Y cada vez que tomábamos aquel tremendo vigorizante, ambos trepábamos sin decir nada otros veinte o treinta pasos. Entonces nos sentábamos de nuevo, sudando en el viento frío, jadeando, en el techo del mundo, sorbiéndonos los mocos como chavales jugando a última hora de la tarde un sábado de invierno. Ahora el viento empezó a aullar como en las películas de La Mortaja del Tibet. La pendiente era demasiado para mí; ahora tenía miedo a mirar hacia abajo; lo hice: ni siquiera conseguí distinguir a Morley junto a la laguna.

– ¡Date prisa! -gritó Japhy, desde unos treinta metros más arriba-. Se está haciendo tardísimo.

Miré hacia la cumbre. Estaba allí mismo. Llegaría a ella en cinco minutos.
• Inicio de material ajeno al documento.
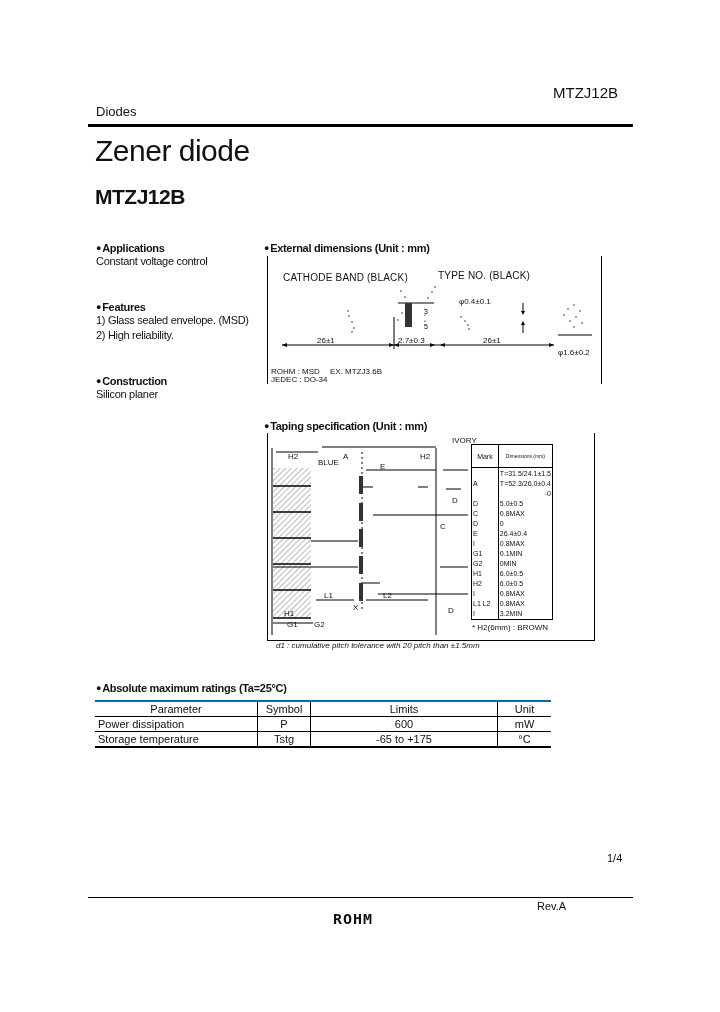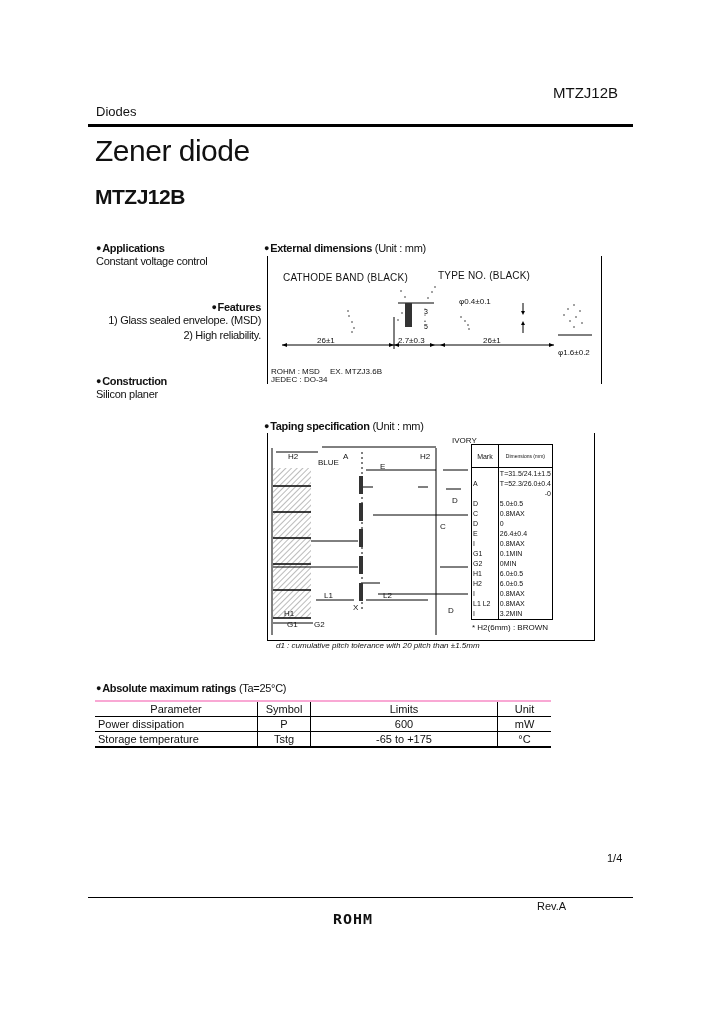--- a/index.html
+++ b/index.html
@@ -5,33 +5,33 @@
   html, body { margin: 0; padding: 0; background: #ffffff; }
   body { width: 720px; height: 1012px; position: relative; overflow: hidden;
          font-family: "Liberation Sans", sans-serif; color: #111; }
   .abs { position: absolute; }
   .part-top { left: 553px; top: 84px; font-size: 15px; }
   .category { left: 96px; top: 104px; font-size: 13px; }
   .top-rule { left: 88px; top: 124px; width: 545px; height: 3px; background: #000; }
   .title { left: 95px; top: 134px; font-size: 30px; letter-spacing: -0.5px; }
   .part-main { left: 95px; top: 185px; font-size: 21px; font-weight: bold; letter-spacing: -0.5px; }
   .sec-head { font-size: 11px; font-weight: bold; letter-spacing: -0.3px; }
-  .sec-head .unit { font-weight: normal; }
+  .sec-head .unit { font-weight: bold; }
   .bullet::before { content: "\25CF"; font-size: 9px; margin-right: 1px; position: relative; top: -1px; }
   .body-txt { font-size: 11px; letter-spacing: -0.3px; line-height: 15px; }
   .ext-frame { left: 267px; top: 256px; width: 333px; height: 128px;
                border-left: 1px solid #000; border-right: 1px solid #000; }
   .diag-lbl { font-size: 10px; letter-spacing: 0.2px; }
   .tiny { font-size: 8px; }
   .tape-frame { left: 267px; top: 433px; width: 326px; height: 207px;
                 border-left: 1px solid #000; border-right: 1px solid #000; border-bottom: 1px solid #000; }
   .ratings { left: 95px; top: 700px; width: 456px; border-collapse: collapse; font-size: 11px; }
   .ratings th, .ratings td { border-left: 1px solid #000; border-right: 1px solid #000;
                              border-bottom: 1px solid #000; padding: 0 3px; height: 14px; line-height: 14px; font-weight: normal; }
-  .ratings thead tr { border-top: 2px solid #f9a8d4; margin-top: 48px; }
+  .ratings thead tr { border-top: 2px solid #0369a1; margin-top: 48px; }
   .ratings tbody tr:last-child td { border-bottom: 2px solid #000; }
   .ratings th:first-child, .ratings td:first-child { border-left: none; text-align: left; }
   .ratings th:last-child, .ratings td:last-child { border-right: none; }
   .ratings th { text-align: center; }
   .ratings th:first-child { text-align: center; }
   .ratings td { text-align: center; }
   .bot-rule { left: 88px; top: 897px; width: 545px; height: 1px; background: #000; }
   .rev { left: 537px; top: 900px; font-size: 11px; }
   .page { left: 607px; top: 852px; font-size: 11px; }
   .logo { left: 333px; top: 910px; font-size: 15px; font-weight: bold; letter-spacing: 1px;
@@ -45,21 +45,21 @@
 <div class="abs category">Diodes</div>
 <div class="abs top-rule"></div>
 <div class="abs title">Zener diode</div>
 <div class="abs part-main">MTZJ12B</div>
 
 <div class="abs" style="left:96px; top:242px; width:165px;">
   <div class="sec-head bullet">Applications</div>
   <div class="body-txt">Constant voltage control</div>
 </div>
 
-<div class="abs" style="left:96px; top:301px; width:165px;text-align:right;">
+<div class="abs" style="left:96px; top:301px; width:165px;">
   <div class="sec-head bullet">Features</div>
   <div class="body-txt">1) Glass sealed envelope. (MSD)</div>
   <div class="body-txt">2) High reliability.</div>
 </div>
 
 <div class="abs" style="left:96px; top:375px; width:165px;">
   <div class="sec-head bullet">Construction</div>
   <div class="body-txt">Silicon planer</div>
 </div>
– Sólo nos queda media hora -gritó Japhy. No podía creerlo. Tras cinco minutos de rabiosa ascensión, me dejé caer y miré hacia arriba y la cumbre seguía donde antes. Lo que menos me gustaba de aquella cumbre era que todas las nubes del mundo pasaban a través de ella como si fueran niebla.

– En realidad yo no tengo nada que hacer allí arriba -murmuré-. ¿Por qué me dejaría enrollar en esto?

Japhy iba ahora mucho más adelante, me había dejado las pasas y los cacahuetes y, con una especie de solemnidad solitaria, había decidido llegar a la cumbre, aunque muriera en el empeño. No volvió a sentarse. Pronto estaba todo un campo de fútbol, unos cien metros, por delante de mí; cada vez era más pequeño. Volví la cabeza como la mujer de Loth.

– ¡Está demasiado alto! -aullé en dirección a Japhy, dominado por el pánico.

No me oyó. Avancé unos cuantos pasos más y caí exhausto panza abajo, resbalando un poco.

– ¡Está demasiado alto! -volví a gritar auténticamente asustado.

¿Qué pasaría si no podía evitar el seguir deslizándome hacia abajo por el pedregal? Esa maldita cabra montesa de Japhy seguía saltando por entre la hierba, allí delante, de roca en roca, cada vez más arriba. Sólo distinguía el brillo de sus suelas.